Starting at the first line of the records below, transcribe each line exactly, ending with the line that contains "an Agent, we".

• [DATASET]
════════════════════
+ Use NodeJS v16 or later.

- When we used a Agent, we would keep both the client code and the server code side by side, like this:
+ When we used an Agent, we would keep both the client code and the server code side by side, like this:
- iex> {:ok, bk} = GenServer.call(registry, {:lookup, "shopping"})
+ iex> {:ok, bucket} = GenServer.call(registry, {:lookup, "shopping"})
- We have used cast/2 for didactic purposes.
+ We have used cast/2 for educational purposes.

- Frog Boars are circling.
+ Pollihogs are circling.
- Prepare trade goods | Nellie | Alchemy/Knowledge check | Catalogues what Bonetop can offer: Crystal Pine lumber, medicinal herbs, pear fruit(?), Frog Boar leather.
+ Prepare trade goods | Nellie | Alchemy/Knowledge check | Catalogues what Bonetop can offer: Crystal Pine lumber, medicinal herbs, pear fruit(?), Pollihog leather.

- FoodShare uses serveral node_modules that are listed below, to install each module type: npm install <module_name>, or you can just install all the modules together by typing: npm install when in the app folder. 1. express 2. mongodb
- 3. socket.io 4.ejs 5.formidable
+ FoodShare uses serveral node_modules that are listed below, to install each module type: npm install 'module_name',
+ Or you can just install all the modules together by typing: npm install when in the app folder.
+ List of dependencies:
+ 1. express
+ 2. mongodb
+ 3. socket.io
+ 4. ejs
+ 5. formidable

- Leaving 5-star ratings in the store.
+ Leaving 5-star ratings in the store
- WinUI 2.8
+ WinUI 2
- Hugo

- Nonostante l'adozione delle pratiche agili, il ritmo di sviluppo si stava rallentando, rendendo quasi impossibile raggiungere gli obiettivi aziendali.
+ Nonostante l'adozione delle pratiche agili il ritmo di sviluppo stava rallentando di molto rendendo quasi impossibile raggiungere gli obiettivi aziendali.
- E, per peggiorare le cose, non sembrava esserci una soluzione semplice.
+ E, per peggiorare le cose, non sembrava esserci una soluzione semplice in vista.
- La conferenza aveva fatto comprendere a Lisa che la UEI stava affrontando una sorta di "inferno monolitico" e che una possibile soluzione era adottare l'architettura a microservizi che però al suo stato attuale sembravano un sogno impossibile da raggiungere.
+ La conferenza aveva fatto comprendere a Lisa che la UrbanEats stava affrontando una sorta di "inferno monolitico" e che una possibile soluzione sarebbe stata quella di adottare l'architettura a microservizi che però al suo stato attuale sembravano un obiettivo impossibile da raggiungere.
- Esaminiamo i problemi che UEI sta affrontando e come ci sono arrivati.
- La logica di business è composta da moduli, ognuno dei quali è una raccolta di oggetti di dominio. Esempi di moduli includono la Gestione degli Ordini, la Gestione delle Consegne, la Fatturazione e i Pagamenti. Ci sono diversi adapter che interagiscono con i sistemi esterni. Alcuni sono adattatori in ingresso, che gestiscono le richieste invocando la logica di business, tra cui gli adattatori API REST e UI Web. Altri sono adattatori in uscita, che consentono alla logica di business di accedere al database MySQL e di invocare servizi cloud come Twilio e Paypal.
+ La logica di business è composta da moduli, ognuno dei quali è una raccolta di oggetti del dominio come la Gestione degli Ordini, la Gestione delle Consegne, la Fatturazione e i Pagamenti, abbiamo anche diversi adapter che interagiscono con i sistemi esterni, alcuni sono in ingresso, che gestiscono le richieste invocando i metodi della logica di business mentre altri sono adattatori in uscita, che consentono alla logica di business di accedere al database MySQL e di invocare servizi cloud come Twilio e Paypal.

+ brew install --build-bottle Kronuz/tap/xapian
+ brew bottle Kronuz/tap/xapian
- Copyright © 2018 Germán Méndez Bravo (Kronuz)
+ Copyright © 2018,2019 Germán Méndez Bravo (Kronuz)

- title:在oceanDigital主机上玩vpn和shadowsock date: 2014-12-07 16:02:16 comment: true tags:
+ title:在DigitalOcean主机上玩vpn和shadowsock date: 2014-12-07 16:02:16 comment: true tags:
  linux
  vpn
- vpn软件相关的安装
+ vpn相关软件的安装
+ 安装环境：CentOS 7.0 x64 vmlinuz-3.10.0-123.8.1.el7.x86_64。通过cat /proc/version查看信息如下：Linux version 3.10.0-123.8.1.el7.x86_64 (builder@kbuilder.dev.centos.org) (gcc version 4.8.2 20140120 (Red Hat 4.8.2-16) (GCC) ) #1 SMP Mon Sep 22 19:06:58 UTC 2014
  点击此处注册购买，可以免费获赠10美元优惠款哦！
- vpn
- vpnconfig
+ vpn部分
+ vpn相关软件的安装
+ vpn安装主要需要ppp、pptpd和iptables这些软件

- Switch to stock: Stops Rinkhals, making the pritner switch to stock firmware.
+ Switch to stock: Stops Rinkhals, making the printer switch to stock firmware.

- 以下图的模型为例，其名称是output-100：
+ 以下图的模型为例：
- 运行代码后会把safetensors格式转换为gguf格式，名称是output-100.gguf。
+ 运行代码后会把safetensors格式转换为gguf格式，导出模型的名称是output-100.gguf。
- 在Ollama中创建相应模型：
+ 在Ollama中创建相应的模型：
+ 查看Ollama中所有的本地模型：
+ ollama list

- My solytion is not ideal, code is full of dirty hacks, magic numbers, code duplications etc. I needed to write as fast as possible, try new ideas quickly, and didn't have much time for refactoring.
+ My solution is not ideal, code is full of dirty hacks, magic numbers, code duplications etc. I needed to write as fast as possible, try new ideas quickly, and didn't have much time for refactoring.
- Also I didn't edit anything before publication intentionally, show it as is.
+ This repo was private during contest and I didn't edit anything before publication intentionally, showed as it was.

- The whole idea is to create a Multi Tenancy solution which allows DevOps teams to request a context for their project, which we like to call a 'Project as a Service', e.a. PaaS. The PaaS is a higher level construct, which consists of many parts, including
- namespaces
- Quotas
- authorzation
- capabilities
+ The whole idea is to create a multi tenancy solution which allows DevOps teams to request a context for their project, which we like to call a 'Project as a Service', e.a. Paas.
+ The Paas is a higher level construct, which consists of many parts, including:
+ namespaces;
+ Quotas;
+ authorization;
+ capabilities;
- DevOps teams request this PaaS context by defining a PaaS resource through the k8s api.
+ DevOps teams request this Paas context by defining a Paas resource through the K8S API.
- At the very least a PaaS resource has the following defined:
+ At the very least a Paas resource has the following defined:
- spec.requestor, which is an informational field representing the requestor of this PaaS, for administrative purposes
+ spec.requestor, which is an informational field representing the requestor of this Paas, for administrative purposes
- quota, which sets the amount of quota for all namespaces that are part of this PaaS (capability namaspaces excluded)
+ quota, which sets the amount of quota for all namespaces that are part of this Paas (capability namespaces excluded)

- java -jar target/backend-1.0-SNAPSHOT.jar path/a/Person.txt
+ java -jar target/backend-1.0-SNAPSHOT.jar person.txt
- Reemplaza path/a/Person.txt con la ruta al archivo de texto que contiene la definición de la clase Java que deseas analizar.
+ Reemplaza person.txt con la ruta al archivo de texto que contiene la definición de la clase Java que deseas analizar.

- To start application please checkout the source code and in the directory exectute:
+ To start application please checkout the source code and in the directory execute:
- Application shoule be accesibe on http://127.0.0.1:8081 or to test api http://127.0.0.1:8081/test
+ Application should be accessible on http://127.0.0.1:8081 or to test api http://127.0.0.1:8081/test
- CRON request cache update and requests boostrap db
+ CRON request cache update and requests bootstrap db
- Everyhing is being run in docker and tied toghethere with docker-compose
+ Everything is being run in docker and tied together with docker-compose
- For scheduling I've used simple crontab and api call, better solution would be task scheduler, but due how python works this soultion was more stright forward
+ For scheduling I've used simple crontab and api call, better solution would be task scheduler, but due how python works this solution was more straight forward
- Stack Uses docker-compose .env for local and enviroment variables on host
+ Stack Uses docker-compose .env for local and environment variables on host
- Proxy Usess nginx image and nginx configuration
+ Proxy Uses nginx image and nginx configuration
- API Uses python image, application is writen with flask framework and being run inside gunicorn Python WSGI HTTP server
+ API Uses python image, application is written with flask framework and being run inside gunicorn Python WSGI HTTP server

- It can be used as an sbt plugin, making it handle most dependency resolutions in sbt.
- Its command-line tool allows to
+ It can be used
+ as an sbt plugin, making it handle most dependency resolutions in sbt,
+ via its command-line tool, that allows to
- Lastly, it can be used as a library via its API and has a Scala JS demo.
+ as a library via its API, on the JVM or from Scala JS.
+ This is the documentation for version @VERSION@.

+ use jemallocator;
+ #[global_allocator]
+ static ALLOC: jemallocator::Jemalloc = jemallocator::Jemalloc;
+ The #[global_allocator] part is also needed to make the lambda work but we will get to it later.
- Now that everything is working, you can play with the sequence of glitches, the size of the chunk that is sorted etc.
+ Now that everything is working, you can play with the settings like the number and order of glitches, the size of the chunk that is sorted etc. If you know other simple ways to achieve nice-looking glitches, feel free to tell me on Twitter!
════════════════════
• [FINAL ANSWER]
+ Use NodeJS v16 or later.

- When we used a Agent, we would keep both the client code and the server code side by side, like this:
+ When we used an Agent, we would keep both the client code and the server code side by side, like this:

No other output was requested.